## EXERCISE BRIEF:
Go through the lines below. Copy those with "BetterTouchTool".

(Revision tracking records)
- Opening Delimiter -

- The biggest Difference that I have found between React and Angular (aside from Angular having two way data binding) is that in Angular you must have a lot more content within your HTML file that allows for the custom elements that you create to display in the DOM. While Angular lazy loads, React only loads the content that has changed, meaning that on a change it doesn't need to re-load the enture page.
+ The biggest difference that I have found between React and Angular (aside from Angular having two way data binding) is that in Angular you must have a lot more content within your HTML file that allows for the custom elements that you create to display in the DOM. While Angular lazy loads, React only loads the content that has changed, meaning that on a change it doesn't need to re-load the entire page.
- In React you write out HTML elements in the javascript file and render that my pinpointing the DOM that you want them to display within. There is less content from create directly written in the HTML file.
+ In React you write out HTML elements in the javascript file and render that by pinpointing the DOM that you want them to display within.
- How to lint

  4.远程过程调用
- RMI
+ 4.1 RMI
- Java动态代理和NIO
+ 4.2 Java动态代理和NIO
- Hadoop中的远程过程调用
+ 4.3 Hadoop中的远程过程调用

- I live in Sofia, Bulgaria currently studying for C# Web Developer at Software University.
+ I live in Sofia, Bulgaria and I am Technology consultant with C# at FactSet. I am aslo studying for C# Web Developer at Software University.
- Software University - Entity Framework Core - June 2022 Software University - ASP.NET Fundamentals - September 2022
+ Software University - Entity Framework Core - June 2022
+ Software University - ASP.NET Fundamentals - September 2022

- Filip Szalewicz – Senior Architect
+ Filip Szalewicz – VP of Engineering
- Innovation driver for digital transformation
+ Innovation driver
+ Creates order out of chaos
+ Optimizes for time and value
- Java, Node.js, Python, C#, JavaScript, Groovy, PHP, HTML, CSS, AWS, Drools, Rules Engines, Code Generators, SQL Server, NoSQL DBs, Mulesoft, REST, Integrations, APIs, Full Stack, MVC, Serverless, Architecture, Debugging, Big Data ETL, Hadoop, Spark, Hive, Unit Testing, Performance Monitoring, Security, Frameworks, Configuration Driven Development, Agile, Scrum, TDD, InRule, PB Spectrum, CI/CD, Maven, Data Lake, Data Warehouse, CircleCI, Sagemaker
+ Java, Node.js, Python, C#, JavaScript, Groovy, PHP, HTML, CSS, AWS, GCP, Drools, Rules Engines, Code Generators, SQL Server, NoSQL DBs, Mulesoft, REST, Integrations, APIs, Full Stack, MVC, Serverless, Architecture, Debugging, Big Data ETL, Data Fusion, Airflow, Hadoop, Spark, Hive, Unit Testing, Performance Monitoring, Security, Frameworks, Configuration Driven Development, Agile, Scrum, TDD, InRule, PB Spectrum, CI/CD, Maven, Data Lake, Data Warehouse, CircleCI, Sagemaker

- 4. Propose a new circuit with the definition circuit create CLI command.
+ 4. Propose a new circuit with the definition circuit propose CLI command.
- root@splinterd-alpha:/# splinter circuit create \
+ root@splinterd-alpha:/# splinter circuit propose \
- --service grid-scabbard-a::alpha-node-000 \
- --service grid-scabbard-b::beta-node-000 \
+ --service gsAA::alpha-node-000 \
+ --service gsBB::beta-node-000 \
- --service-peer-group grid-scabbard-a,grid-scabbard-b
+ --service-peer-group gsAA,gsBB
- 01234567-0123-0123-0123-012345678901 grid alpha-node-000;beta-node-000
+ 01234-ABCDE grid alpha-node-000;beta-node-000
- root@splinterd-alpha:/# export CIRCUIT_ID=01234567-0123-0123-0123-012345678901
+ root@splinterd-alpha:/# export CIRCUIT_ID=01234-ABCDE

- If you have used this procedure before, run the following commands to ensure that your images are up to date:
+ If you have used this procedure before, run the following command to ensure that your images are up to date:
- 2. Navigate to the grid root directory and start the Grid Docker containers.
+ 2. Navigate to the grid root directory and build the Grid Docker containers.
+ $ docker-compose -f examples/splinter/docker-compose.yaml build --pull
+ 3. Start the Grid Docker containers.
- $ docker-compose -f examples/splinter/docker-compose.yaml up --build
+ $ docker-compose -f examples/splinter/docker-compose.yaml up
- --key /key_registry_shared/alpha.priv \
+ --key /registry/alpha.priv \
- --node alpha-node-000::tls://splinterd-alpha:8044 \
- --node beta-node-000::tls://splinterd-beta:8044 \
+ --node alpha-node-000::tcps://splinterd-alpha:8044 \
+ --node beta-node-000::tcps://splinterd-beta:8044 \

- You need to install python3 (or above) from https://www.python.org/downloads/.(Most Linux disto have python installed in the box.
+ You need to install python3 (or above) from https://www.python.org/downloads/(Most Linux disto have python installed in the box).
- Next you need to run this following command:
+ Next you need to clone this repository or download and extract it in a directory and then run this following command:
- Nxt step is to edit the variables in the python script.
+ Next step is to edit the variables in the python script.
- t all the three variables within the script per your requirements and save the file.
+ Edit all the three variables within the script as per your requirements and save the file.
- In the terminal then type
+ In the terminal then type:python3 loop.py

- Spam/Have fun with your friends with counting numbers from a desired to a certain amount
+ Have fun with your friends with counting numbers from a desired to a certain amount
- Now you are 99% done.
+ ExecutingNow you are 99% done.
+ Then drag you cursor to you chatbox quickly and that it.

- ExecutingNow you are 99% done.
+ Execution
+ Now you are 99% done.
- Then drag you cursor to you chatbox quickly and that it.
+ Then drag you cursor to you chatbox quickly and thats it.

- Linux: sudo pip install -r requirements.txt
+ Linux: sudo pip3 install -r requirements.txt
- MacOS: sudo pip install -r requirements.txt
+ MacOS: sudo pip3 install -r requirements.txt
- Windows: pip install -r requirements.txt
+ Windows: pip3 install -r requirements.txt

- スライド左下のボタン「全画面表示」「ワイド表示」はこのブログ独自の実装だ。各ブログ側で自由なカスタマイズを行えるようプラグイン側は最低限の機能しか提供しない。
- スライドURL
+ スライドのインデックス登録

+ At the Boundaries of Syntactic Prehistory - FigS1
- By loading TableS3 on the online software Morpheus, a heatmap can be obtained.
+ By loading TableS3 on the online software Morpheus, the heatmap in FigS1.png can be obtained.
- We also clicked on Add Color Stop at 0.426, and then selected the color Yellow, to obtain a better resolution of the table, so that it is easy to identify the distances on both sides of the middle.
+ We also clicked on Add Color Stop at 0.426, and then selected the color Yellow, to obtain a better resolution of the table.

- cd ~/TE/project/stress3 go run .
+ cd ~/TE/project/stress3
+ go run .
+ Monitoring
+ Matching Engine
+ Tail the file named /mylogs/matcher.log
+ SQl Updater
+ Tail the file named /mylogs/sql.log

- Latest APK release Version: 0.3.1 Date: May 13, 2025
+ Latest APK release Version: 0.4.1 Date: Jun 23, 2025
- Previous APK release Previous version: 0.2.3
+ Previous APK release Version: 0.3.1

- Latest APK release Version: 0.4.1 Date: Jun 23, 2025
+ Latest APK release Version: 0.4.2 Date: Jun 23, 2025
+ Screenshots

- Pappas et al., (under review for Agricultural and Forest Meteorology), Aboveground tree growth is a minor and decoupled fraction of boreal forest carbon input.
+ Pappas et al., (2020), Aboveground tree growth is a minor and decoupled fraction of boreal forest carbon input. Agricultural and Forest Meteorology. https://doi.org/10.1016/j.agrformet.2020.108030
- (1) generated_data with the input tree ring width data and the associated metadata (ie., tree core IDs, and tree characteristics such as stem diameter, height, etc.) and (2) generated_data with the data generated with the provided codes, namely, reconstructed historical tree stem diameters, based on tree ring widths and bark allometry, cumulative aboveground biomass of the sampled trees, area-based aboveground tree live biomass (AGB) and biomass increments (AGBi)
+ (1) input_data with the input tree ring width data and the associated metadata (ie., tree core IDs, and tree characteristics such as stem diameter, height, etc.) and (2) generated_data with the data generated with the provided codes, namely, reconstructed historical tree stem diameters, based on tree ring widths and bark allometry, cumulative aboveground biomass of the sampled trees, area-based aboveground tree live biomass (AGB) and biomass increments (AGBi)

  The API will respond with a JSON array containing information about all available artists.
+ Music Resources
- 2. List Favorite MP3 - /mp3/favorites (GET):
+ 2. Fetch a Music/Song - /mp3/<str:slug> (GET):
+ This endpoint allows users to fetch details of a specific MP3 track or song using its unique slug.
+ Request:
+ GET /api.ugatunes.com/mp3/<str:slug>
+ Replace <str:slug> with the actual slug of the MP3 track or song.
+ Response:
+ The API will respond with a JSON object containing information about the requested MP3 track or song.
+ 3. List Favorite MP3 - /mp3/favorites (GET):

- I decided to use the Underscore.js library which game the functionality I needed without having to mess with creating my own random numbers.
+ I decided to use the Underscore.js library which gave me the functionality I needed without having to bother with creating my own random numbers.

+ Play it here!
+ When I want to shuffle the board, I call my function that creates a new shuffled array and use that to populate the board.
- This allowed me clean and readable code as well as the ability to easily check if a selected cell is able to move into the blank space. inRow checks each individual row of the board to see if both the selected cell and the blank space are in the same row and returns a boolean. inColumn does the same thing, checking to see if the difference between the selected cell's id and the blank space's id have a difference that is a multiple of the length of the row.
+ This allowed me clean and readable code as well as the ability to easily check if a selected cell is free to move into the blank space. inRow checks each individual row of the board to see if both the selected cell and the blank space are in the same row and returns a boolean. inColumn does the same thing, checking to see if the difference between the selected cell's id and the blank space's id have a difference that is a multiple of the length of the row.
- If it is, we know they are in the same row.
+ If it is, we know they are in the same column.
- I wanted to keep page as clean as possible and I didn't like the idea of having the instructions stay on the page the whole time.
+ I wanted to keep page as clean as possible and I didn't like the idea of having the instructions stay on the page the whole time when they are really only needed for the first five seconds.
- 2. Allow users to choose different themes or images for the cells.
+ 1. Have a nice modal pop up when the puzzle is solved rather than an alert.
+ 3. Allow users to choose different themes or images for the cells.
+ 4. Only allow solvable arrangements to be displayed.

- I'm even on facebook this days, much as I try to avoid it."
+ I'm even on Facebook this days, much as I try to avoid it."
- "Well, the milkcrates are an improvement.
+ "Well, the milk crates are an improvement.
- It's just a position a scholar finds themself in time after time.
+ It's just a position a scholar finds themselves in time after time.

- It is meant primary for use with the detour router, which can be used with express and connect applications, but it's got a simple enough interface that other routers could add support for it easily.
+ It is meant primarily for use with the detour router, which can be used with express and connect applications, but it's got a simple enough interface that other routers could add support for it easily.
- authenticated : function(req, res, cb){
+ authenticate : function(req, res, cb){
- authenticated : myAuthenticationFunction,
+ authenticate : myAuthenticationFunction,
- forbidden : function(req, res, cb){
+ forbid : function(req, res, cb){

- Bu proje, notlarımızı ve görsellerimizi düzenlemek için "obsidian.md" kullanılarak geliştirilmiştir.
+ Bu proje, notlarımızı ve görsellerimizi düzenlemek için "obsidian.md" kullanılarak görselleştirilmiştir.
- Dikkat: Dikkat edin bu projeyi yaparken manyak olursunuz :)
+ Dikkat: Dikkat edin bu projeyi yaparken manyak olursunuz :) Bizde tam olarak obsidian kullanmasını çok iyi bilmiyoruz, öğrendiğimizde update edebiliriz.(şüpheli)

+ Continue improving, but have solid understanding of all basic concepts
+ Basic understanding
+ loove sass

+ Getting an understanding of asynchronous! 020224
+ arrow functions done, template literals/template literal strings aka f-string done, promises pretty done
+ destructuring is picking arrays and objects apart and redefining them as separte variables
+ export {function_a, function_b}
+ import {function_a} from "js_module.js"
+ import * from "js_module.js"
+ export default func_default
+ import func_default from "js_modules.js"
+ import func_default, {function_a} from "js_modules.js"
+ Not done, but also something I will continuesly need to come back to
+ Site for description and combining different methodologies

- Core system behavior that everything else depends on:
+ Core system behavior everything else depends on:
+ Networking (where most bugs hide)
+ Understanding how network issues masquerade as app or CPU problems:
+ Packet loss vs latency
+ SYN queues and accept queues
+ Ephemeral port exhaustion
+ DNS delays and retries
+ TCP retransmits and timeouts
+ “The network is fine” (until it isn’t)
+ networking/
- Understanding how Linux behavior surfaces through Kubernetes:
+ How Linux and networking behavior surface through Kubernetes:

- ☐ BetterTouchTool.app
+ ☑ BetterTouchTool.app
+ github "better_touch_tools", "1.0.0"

- Closing Delimiter -

## EXERCISE OUTPUT:
- ☐ BetterTouchTool.app
+ ☑ BetterTouchTool.app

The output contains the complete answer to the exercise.